- John Andrew Rice
- Born: John Andrew Rice Jr. 1888 United States
- Died: 1968 (aged 79–80) Lanham, Maryland, United States
- Occupation: Educator

= John Andrew Rice =

American academic

John Andrew Rice Jr. (February 1, 1888, to November 16, 1968) was the founder and first rector of Black Mountain College, located near Asheville, North Carolina. During his time there, he introduced many unique methods of education which had not been implemented in any other experimental institution, attracting many important artists as contributing lecturers and mentors, including John Cage, Robert Creeley, Willem de Kooning, Robert Rauschenberg, and Franz Kline. During World War II, he made it a haven for refugee European artists, including Josef Albers and Anni Albers, who arrived from the Bauhaus in Germany. Later, Black Mountain College became the platform for the work of Buckminster Fuller, who made the college the site of the first geodesic dome. Because of his strong ideas and unusual educational philosophy, Rice became involved in many debates in the socially conservative 1930s, '40s and '50s, becoming known as a very outspoken critic of the standard model of higher education in the United States.

==Early and family life==
Rice was the son of Methodist minister John Andrew Rice Sr. and Annabelle Smith, who was from a prominent South Carolina family. He was born at Tanglewood Plantation, near Lynchburg, South Carolina, and attended The Webb School, a highly regarded boarding school located in Bell Buckle, Tennessee, where he met the teacher he would revere all his life, John Webb. Rice then attended Tulane University, graduating with a Bachelor of Arts degree, then won a Rhodes Scholarship to Oxford University.

After graduating from Oxford, he married Nell Aydelotte, sister of Frank Aydelotte. and began teaching at Webb School, but left after a year to pursue doctoral studies at the University of Chicago, which he never completed. He had three children with Nell Aydelotte before their divorce, of which one son died as an infant and daughter Mary A. R. Marshall and son Frank survived.

==Career==
Rice secured a faculty position at the University of Nebraska, where he proved himself brilliant in the classroom and in counseling students. His teaching methods were aimed at accelerating the students' emotional and intellectual maturity, rather than encouraging a reliance on a store of subject knowledge.

From the University of Nebraska, Rice took his unique teaching strategies to the New Jersey College for Women. He was forced to resign after two years amid a faculty controversy which was not resolved. He then landed a faculty position at Rollins College in Winter Park, Florida. At Rollins, he found himself again in a controversial position, as faculty and students found him to be either brilliant and charismatic, or divisive and argumentative. Rice also spoke out against fraternities and sororities and objected to various policies of the president of Rollins, Hamilton Holt, who asked him to resign.

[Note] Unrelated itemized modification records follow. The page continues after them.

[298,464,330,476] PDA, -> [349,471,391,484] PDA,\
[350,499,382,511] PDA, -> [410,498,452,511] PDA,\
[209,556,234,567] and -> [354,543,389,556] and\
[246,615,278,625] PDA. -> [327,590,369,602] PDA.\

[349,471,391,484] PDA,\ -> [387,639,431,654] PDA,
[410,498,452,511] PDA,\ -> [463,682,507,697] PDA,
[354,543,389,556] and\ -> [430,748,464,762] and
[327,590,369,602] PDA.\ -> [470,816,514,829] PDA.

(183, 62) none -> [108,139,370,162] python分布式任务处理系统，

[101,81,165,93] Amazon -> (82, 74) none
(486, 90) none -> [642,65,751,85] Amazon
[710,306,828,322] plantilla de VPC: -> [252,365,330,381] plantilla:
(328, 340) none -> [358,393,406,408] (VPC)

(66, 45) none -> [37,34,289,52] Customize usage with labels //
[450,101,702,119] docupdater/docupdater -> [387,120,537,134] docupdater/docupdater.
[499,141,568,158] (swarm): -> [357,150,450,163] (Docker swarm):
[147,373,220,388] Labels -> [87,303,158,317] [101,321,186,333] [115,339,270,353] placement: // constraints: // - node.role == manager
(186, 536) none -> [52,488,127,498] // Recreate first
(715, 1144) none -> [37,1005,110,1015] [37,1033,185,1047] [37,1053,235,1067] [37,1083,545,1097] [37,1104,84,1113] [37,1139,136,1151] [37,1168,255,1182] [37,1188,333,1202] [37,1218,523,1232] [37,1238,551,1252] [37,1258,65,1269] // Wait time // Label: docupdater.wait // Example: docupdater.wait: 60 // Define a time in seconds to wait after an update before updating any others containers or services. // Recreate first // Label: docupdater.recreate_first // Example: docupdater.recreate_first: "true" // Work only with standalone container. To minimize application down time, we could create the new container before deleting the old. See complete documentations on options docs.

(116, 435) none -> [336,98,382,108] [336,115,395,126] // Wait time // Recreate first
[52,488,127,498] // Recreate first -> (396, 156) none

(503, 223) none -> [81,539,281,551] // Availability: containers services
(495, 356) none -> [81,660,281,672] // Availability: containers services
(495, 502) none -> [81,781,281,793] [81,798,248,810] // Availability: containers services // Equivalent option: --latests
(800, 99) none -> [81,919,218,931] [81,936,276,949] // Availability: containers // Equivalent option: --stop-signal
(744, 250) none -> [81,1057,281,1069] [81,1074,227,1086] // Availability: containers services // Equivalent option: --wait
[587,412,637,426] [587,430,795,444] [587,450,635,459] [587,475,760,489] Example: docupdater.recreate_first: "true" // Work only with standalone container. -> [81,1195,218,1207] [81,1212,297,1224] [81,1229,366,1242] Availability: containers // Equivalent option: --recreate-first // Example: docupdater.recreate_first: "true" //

Rice then began planning for the learning community that became Black Mountain College, which opened in 1933 with twenty-one students and three other faculty from Rollins, dismissed for refusing to sign a "loyalty pledge" to Holt. It eventually grew to nearly one hundred. His new ideas included:
 (1) the centrality of artistic experience to support learning in all disciplines;
 (2) the value of experiential learning;
 (3) the practice of democratic shared governance by faculty and students;
 (4) the value of social and cultural endeavors outside the classroom; and
 (5) elimination of oversight from outside trustees.
He also enjoyed bringing in diverse visitors. His innovations soon gained the college national recognition.

He resigned in 1940 at the request of his faculty, who found his personality polarizing. Financial difficulties led to the school's closure in 1956.

After a divorce from his first wife, Rice married librarian Dikka Moen in 1942 and had two children, Peter A. (1942-2018) and Elisabeth McKellar. He then began another career as a writer, contributing many short stories to such publications as Collier's, The Saturday Evening Post, Harper's and the New Yorker. He also published a book of short stories entitled Local Color (1957), and a classic memoir, I Came Out of the Eighteenth Century (1942), which explains his methods and criticizes grades based on memorization, over-reliance on Great Books and classroom attendance.

==Death and legacy==
Rice died in Lanham, Maryland in 1968 and is buried at Monocacy Cemetery in Beallsville, Maryland. His daughter Mary A. R. Marshall moved to the Washington D.C. area during World War II, became a leading local opponent of Massive Resistance and represented Arlington, Virginia in the Virginia General Assembly part time for 24 years. His grandson William Craig Rice became Director of the Division of Education Programs of the National Endowment for the Humanities.